We see that the average posterior peaks at the true disparity, but that there is considerable variability in the posterior across stimuli.

Finally, let’s evaluate the performance of the model. First, lets compute the mean squared error (MSE) between the true disparities and the maximum posterior estimates, both for the whole dataset and for each class:

estimates_inds = ama.posteriors_2_estimates(posteriors)
estimates_values = class_values[estimates_inds]

total_mse = torch.mean((class_values[labels] - estimates_values)**2)
class_mse = torch.zeros(len(class_values))
for i in range(len(class_values)):
    class_mse[i] = torch.mean((class_values[i] - estimates_values[labels == i])**2)
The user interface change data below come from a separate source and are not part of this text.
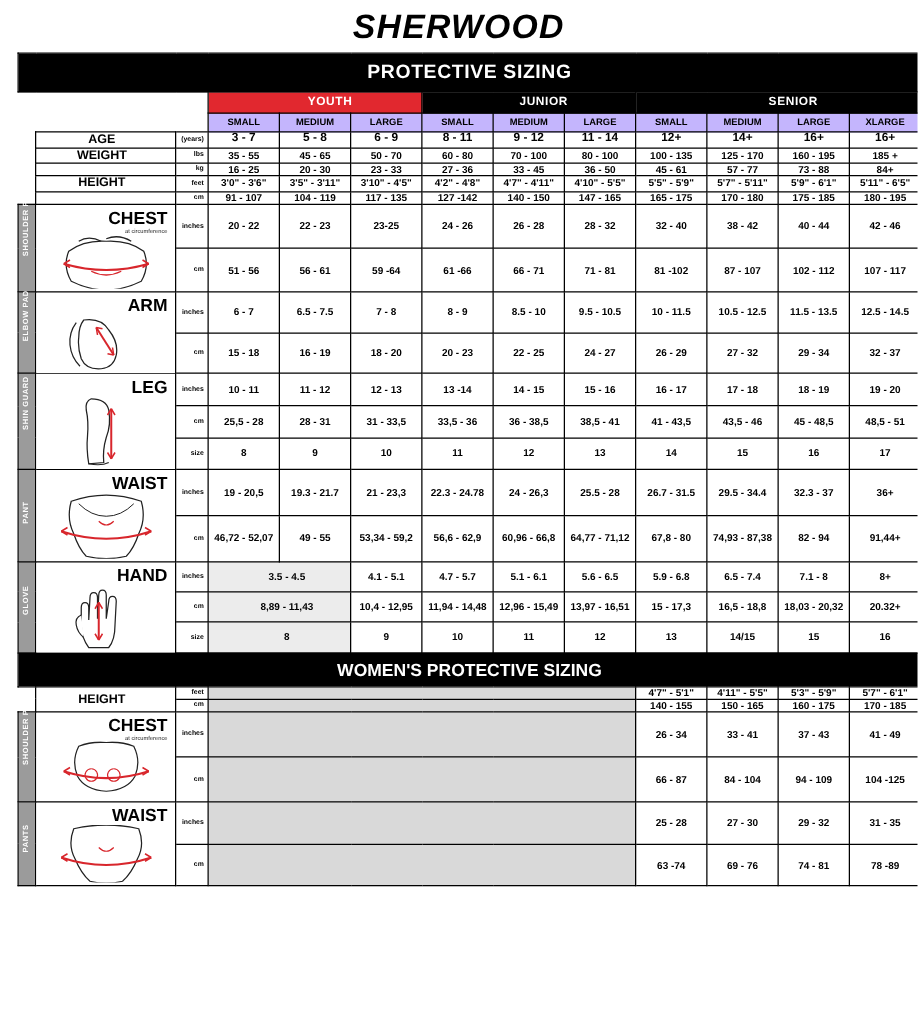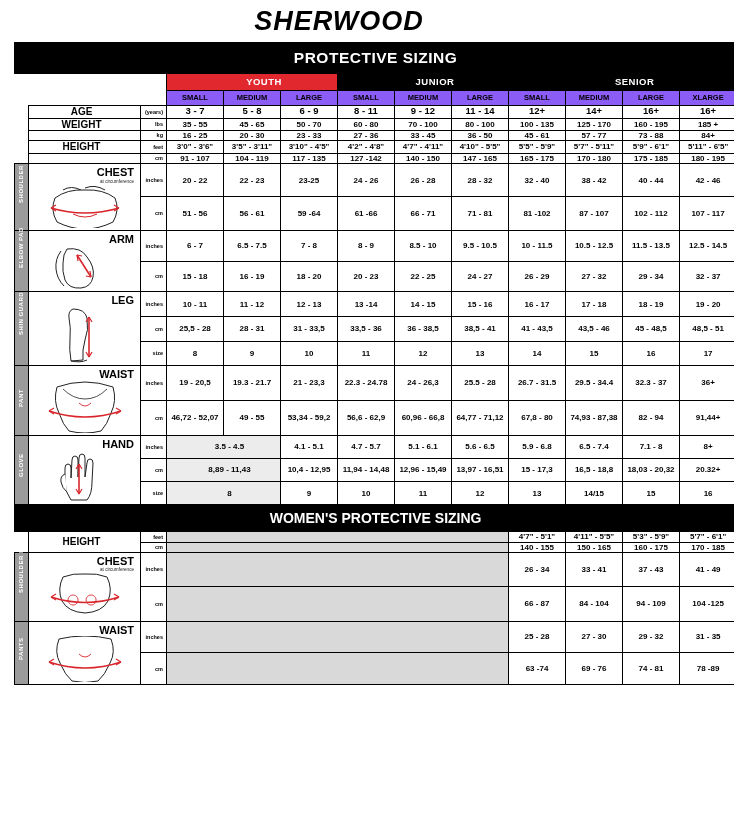"SHERWOOD" .page { width: 678px -> 734px }
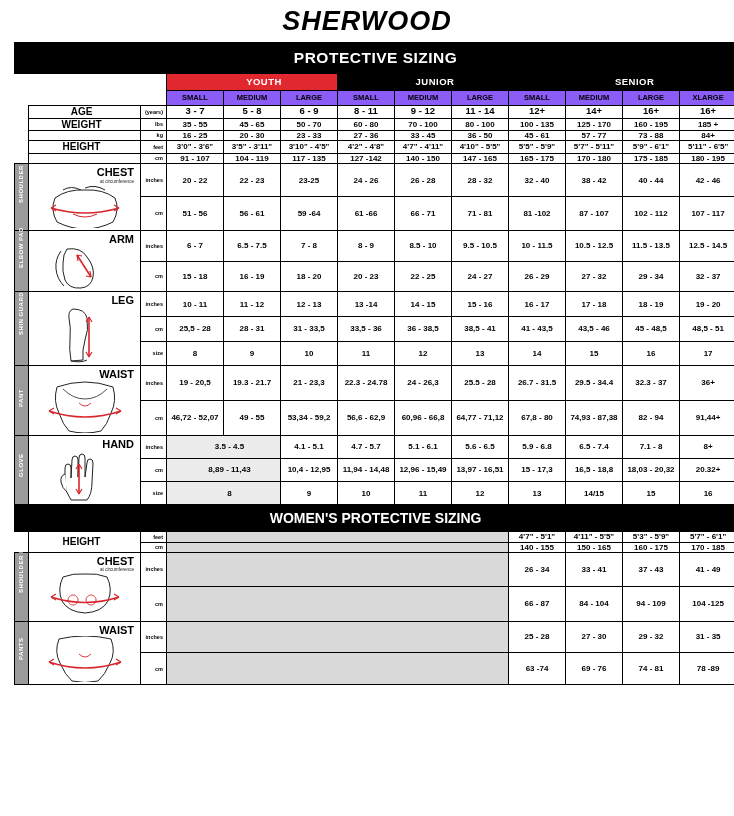"SMALL" .size-band td { background: #8b5cf6 -> #c4b5fd }
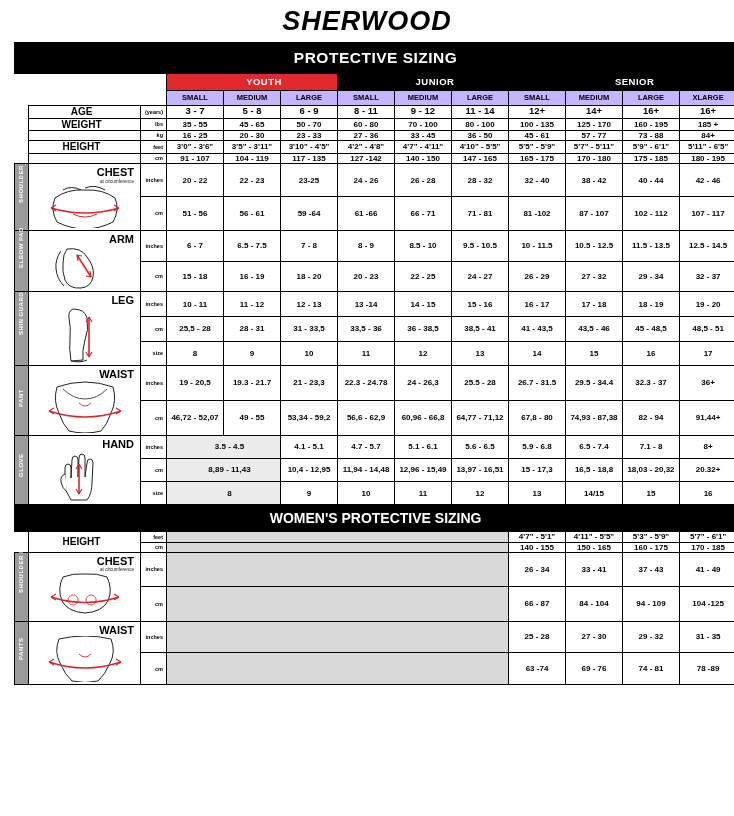"CHEST" .imgcell .cap { font-size: 11px -> 14px }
print(f"Total MSE: {total_mse}")

fig, ax = plt.subplots(1, figsize=(4, 3))
plt.plot(class_values, class_mse)
plt.xlabel("Disparity (arcmin)")
plt.ylabel("MSE")
plt.title("MSE per disparity class")
plt.show()
Total MSE: 53.56591033935547
../_images/f492ecf2ef8788c5c857cbceccbba9bea1d320bd8f72313e2cb6355e133ffba0.png

Second, lets scatter the estimated vs true disparities (we add some jitter to the points to avoid overplotting):

fig, ax = plt.subplots(1, figsize=(4, 4))
jitter_x = 0.5 * torch.randn(len(labels)) - 0.25
jitter_y = 0.5 * torch.randn(len(labels)) - 0.25

ax.scatter(class_values[labels] + jitter_x, estimates_values + jitter_y, alpha=0.1,
           s=10, color="black")
ax.plot([-20, 20], [-20, 20], color="black", linestyle="--")
ax.set_xlabel("True disparity (arcmin)")
ax.set_ylabel("Estimated disparity (arcmin)")
plt.show()
../_images/d4219992ab78d811e8242ba73a77a2f5a11db4d126128ce9fb90dc9ed8d1f17c.png

Summary

In this tutorial we introduced the structure of AMA models, showing how to interact with amatorch to initialize a model, encode the stimuli, and perform probabilistic decoding. We showed how to use amatorch.plot to visualize the model parameters and attributes (filters and response statistics), as well as the responses, likelihoods, posteriors and estimates for a single stimulus and for the whole dataset.

In coming up tutorials we will show how to train AMA models, other variants of AMA, and how to implement custom AMA models.